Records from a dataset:
☆ ☆ ☆ ☆ ☆
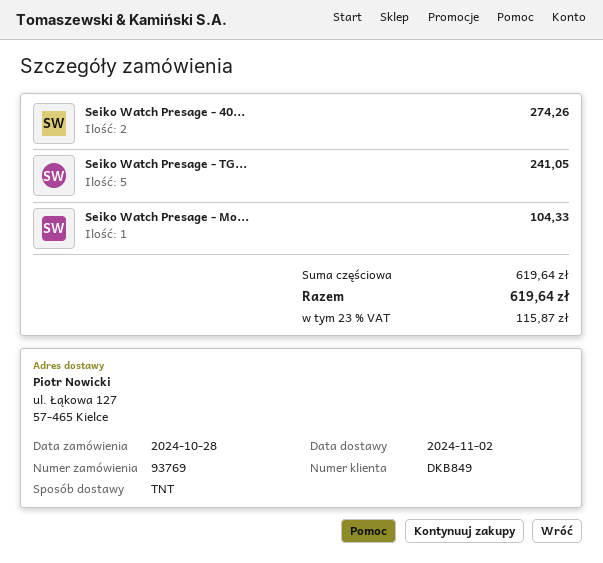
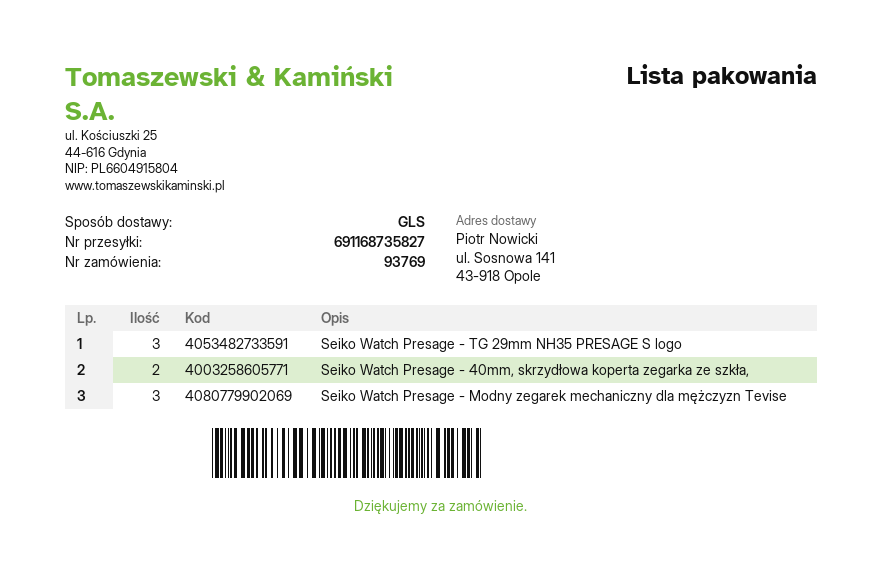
shipping method: TNT -> GLS
ship to: ul. Łąkowa 127, 57-465 Kielce -> ul. Sosnowa 141, 43-918 Opole
Seiko Watch Presage - TG...: 5 -> 3
Seiko Watch Presage - Mo...: 1 -> 3

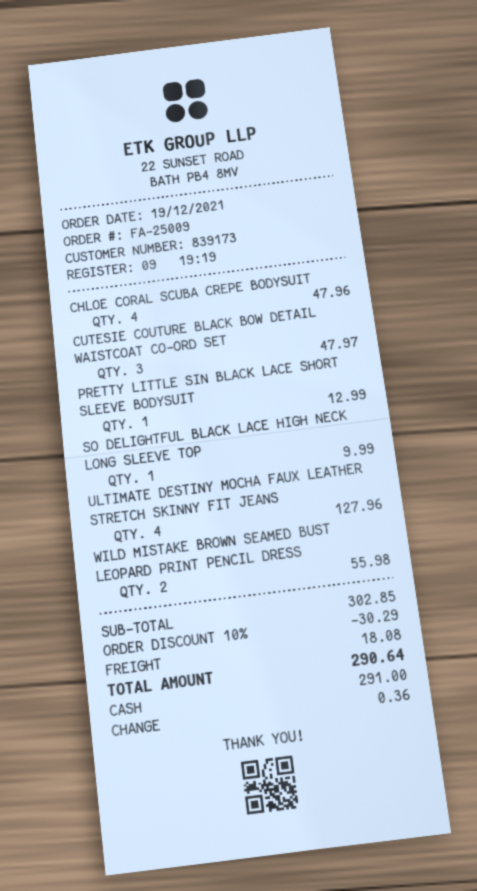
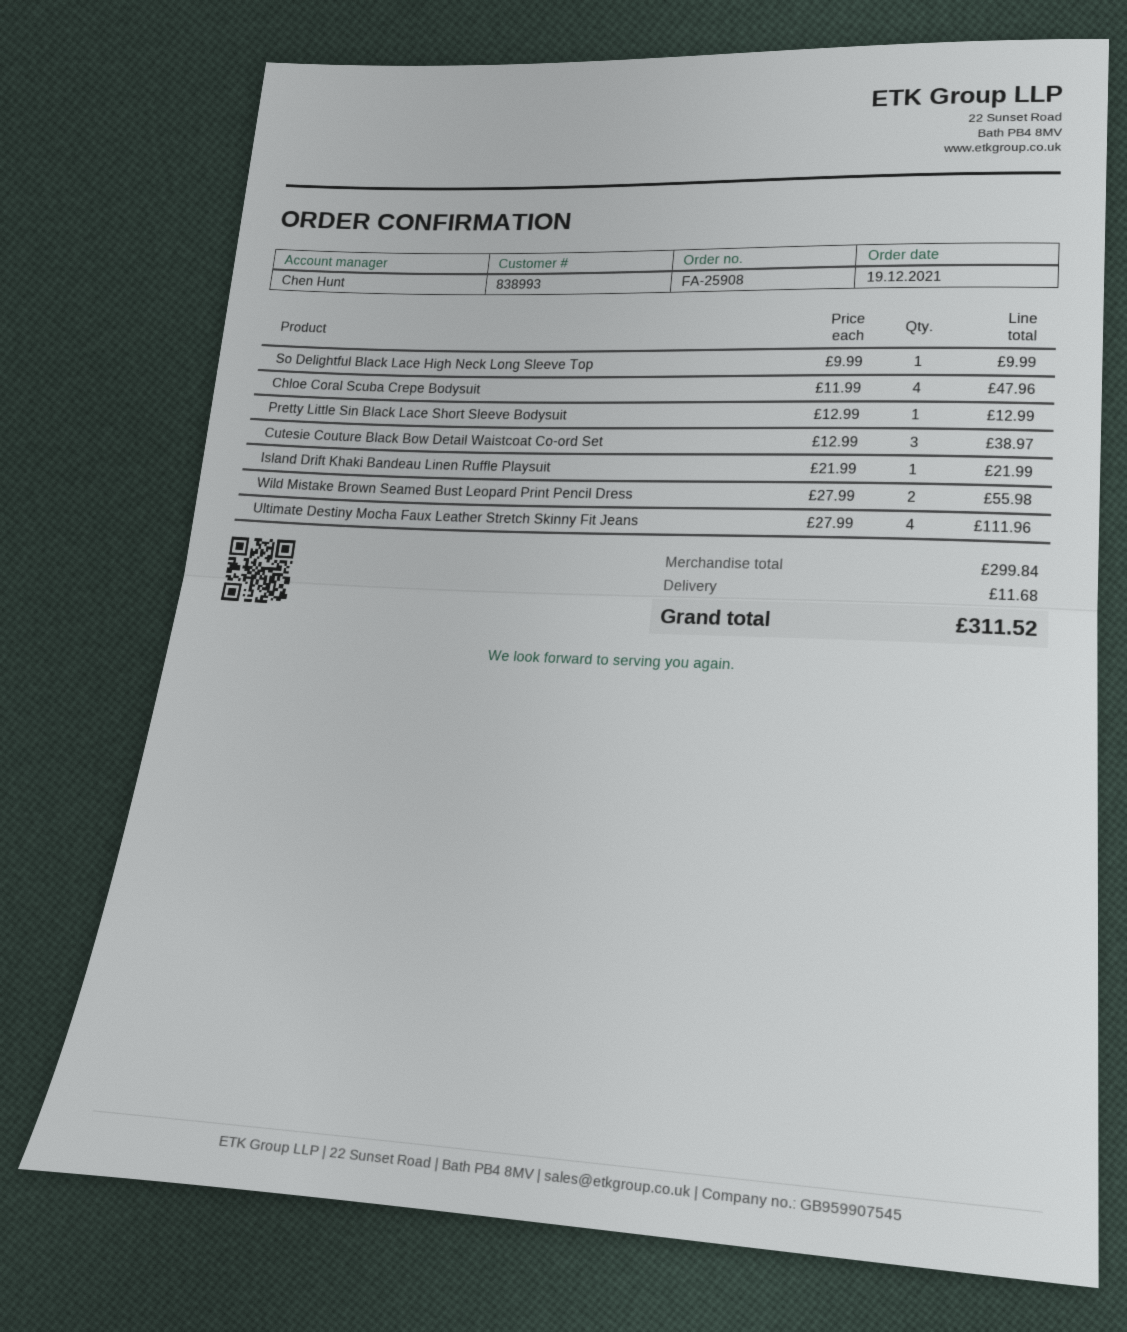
order number: FA-25009 -> FA-25908
customer number: 839173 -> 838993
CUTESIE COUTURE BLACK BOW DETAIL WAISTCOAT CO-ORD SET: 3 for 47.97 -> 3 for 38.97
ULTIMATE DESTINY MOCHA FAUX LEATHER STRETCH SKINNY FIT JEANS: 4 for 127.96 -> 4 for 111.96
Island Drift Khaki Bandeau Linen Ruffle Playsuit: none -> 1 for 21.99
subtotal: 302.85 -> 299.84
discount: 10% = 30.29 -> none
shipping: 18.08 -> 11.68
total: 290.64 -> 311.52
☆ ☆ ☆ ☆ ☆
ABOUT THIS TASK:
A verbatim copy of the data, free of pictures, is the expected answer.

SOLUTION FOR THIS TASK:
shipping method: TNT -> GLS
ship to: ul. Łąkowa 127, 57-465 Kielce -> ul. Sosnowa 141, 43-918 Opole
Seiko Watch Presage - TG...: 5 -> 3
Seiko Watch Presage - Mo...: 1 -> 3

order number: FA-25009 -> FA-25908
customer number: 839173 -> 838993
CUTESIE COUTURE BLACK BOW DETAIL WAISTCOAT CO-ORD SET: 3 for 47.97 -> 3 for 38.97
ULTIMATE DESTINY MOCHA FAUX LEATHER STRETCH SKINNY FIT JEANS: 4 for 127.96 -> 4 for 111.96
Island Drift Khaki Bandeau Linen Ruffle Playsuit: none -> 1 for 21.99
subtotal: 302.85 -> 299.84
discount: 10% = 30.29 -> none
shipping: 18.08 -> 11.68
total: 290.64 -> 311.52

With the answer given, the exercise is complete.